Whenever a line in the entries includes the word "color", copy that line out.
(Beginning of Extracted entries)
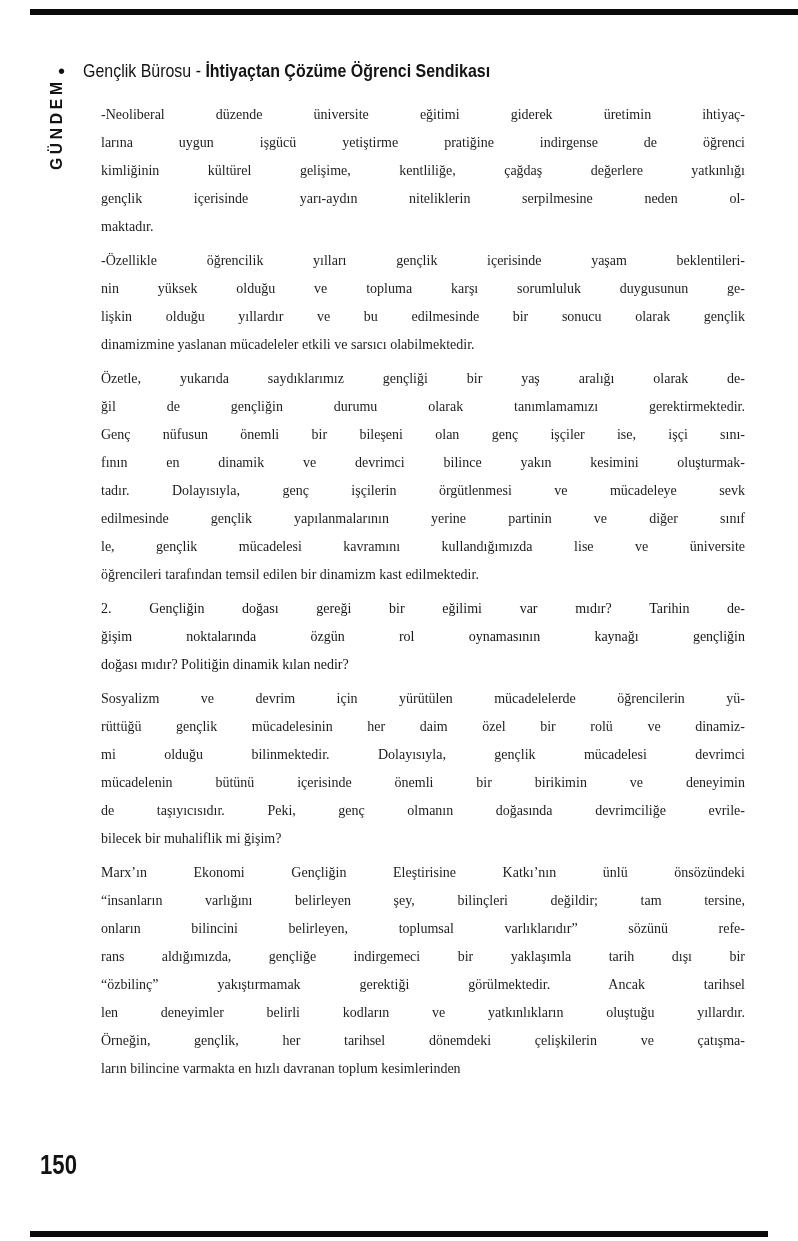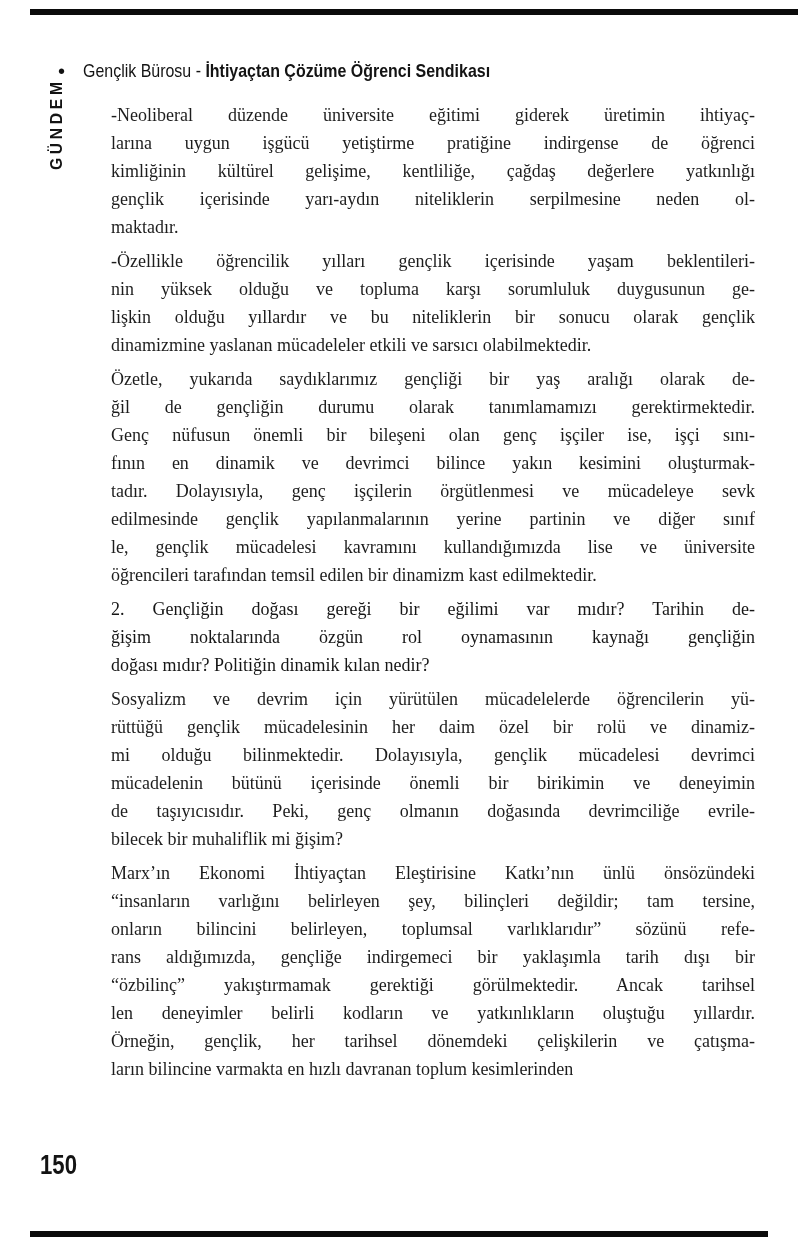--- a/index.html
+++ b/index.html
@@ -45,9 +45,9 @@
 
   
   .body-block{
-    position:absolute;left:111px;top:101px;width:644px;
+    position:absolute;left:101px;top:101px;width:644px;
     color:#1d1d1d;
-    font-size:18px;line-height:28px;
+    font-size:14px;line-height:28px;
   }
   .para{margin:0 0 6px 0;}
   .para.bold{font-weight:400;color:#161616;}

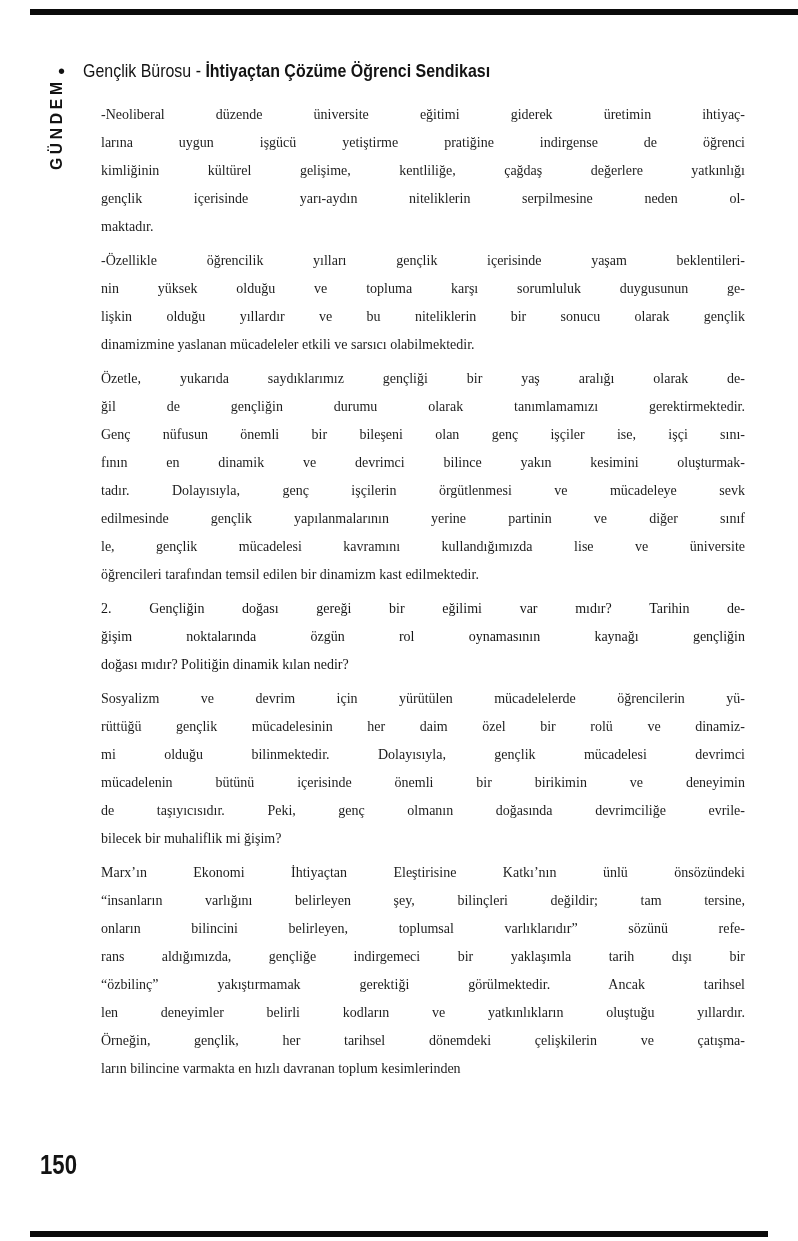--- a/index.html
+++ b/index.html
@@ -90,7 +90,7 @@
     <div class="para">
       <div class="pline">-Özellikle öğrencilik yılları gençlik içerisinde yaşam beklentileri-</div>
       <div class="pline">nin yüksek olduğu ve topluma karşı sorumluluk duygusunun ge-</div>
-      <div class="pline">lişkin olduğu yıllardır ve bu niteliklerin bir sonucu olarak gençlik</div>
+      <div class="pline">lişkin olduğu yıllardır ve bu edilmesinde bir sonucu olarak gençlik</div>
       <div class="pline last">dinamizmine yaslanan mücadeleler etkili ve sarsıcı olabilmektedir.</div>
     </div>
     <div class="para">

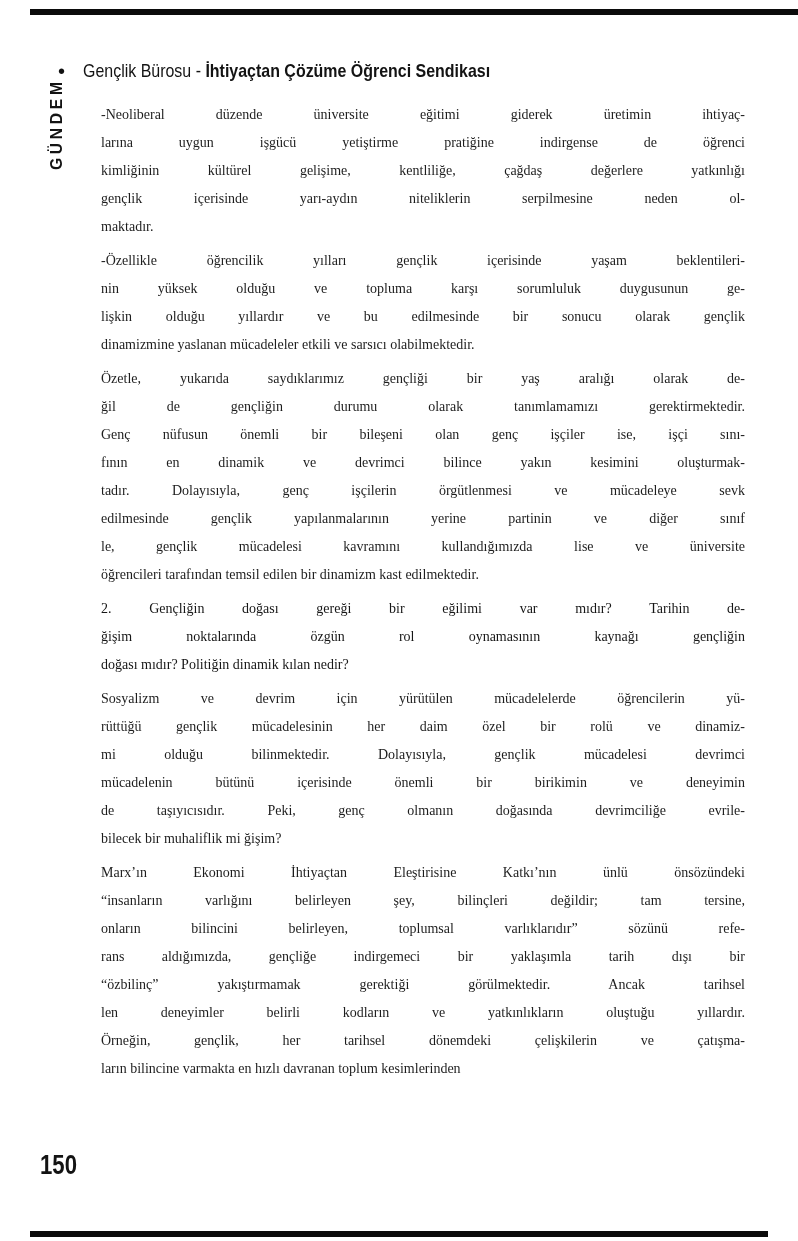--- a/index.html
+++ b/index.html
@@ -117,7 +117,7 @@
       <div class="pline last">bilecek bir muhaliflik mi ğişim?</div>
     </div>
     <div class="para">
-      <div class="pline">Marx’ın Ekonomi İhtiyaçtan Eleştirisine Katkı’nın ünlü önsözündeki</div>
+      <div class="pline">Marx’ın Ekonomi Gençliğin Eleştirisine Katkı’nın ünlü önsözündeki</div>
       <div class="pline">“insanların varlığını belirleyen şey, bilinçleri değildir; tam tersine,</div>
       <div class="pline">onların bilincini belirleyen, toplumsal varlıklarıdır” sözünü refe-</div>
       <div class="pline">rans aldığımızda, gençliğe indirgemeci bir yaklaşımla tarih dışı bir</div>

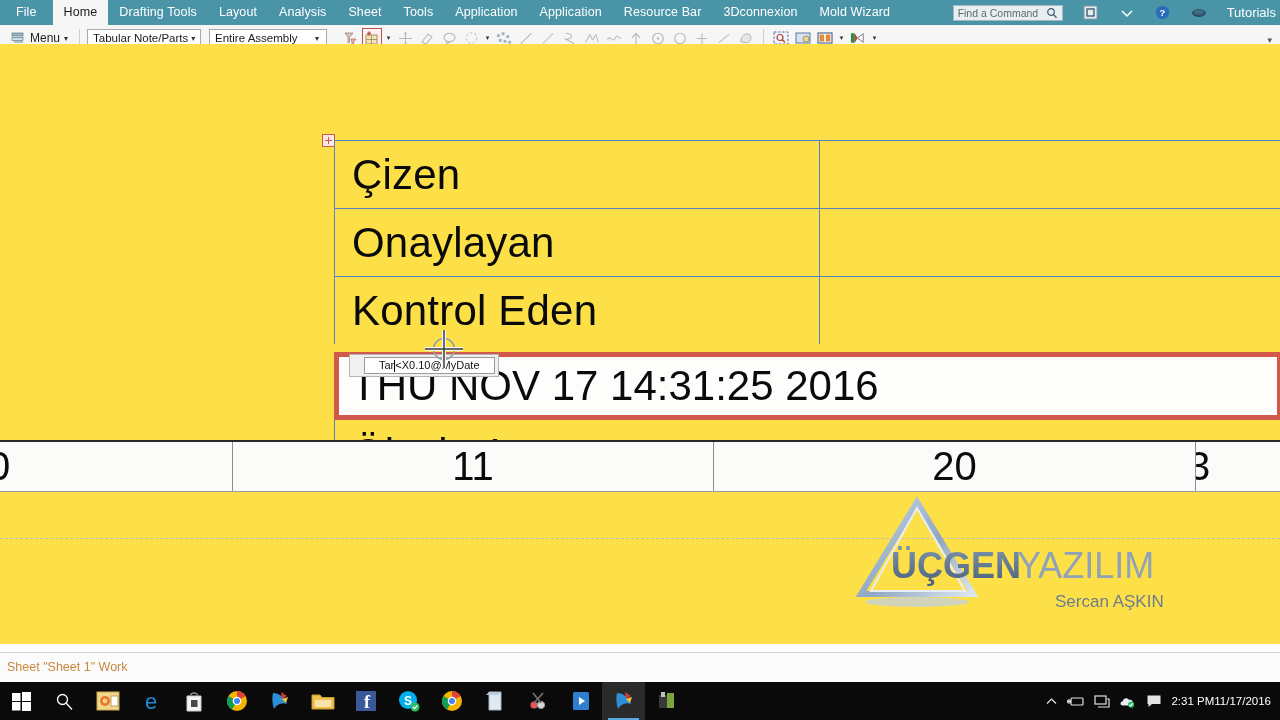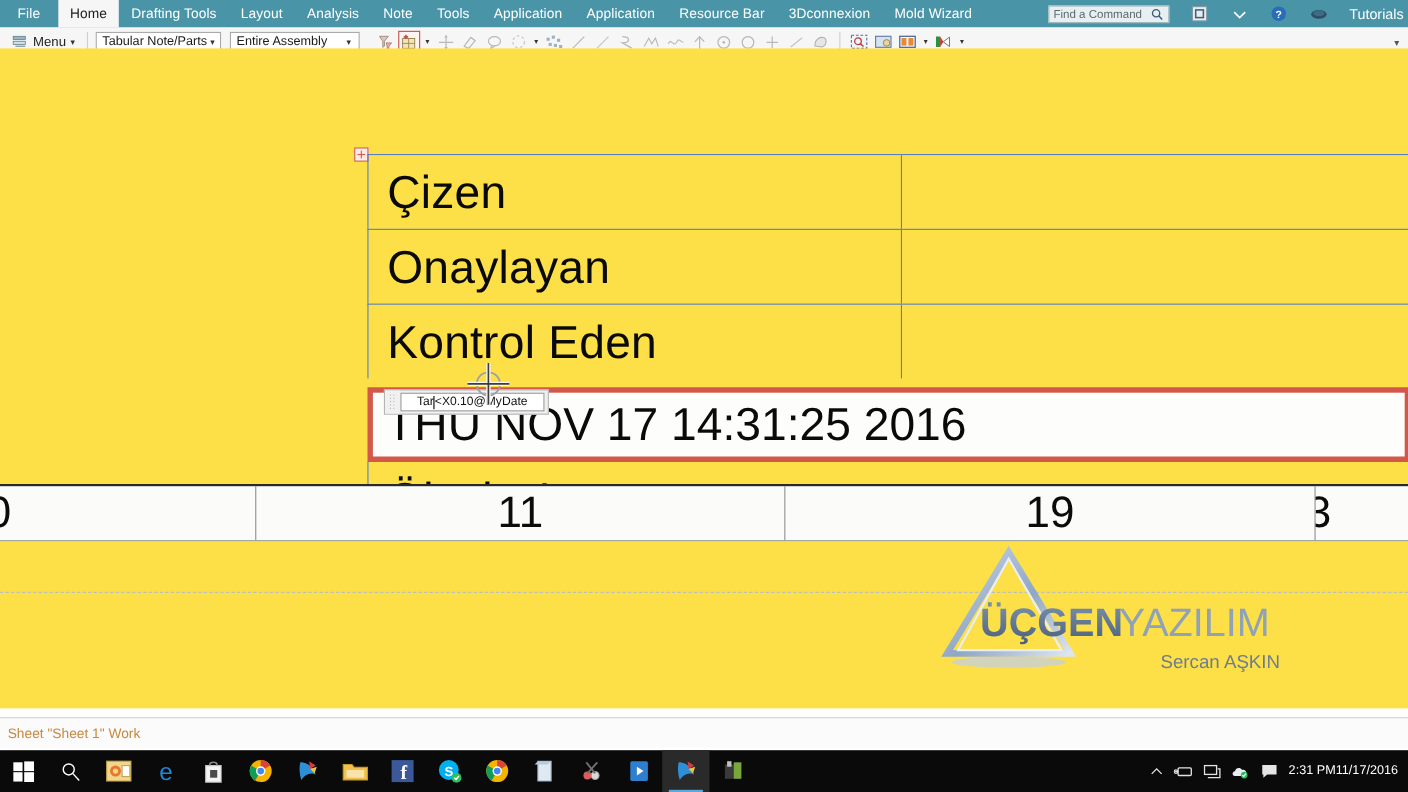--- a/index.html
+++ b/index.html
@@ -219,7 +219,7 @@
     <div class="rtab">Drafting Tools</div>
     <div class="rtab">Layout</div>
     <div class="rtab">Analysis</div>
-    <div class="rtab">Note</div>
+    <div class="rtab">Sheet</div>
     <div class="rtab">Tools</div>
     <div class="rtab">Application</div>
     <div class="rtab">Application</div>

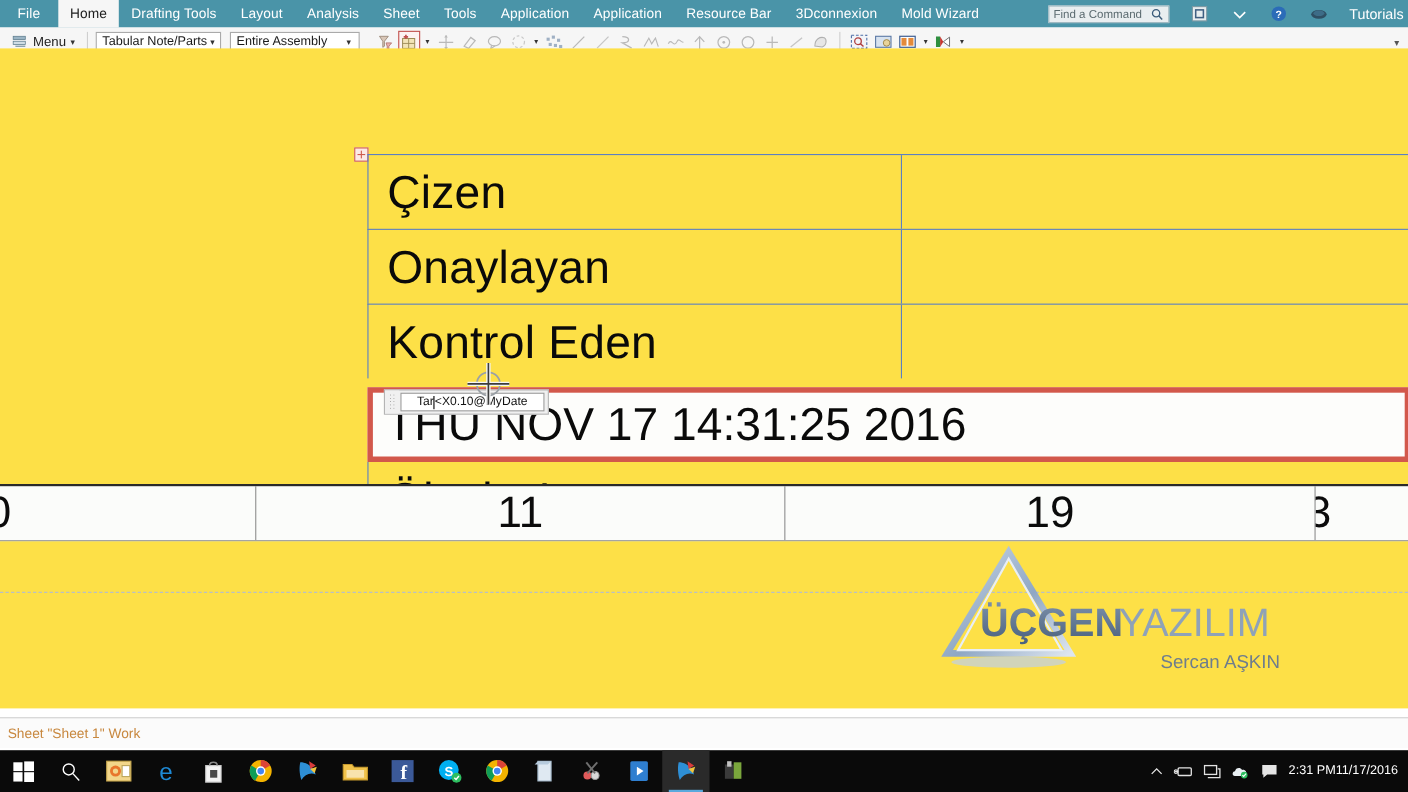--- a/index.html
+++ b/index.html
@@ -499,7 +499,7 @@
         <span>11</span>
       </div>
       <div class="ruler-cell" style="width:482px">
-        <span>19</span>
+        <span>20</span>
       </div>
       <div class="ruler-cell" style="width:84px;justify-content:flex-start">
         <span style="margin-left:-8px">3</span>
(End of Extracted entries)
_Result_
     color:#1d1d1d;
   .para.bold{font-weight:400;color:#161616;}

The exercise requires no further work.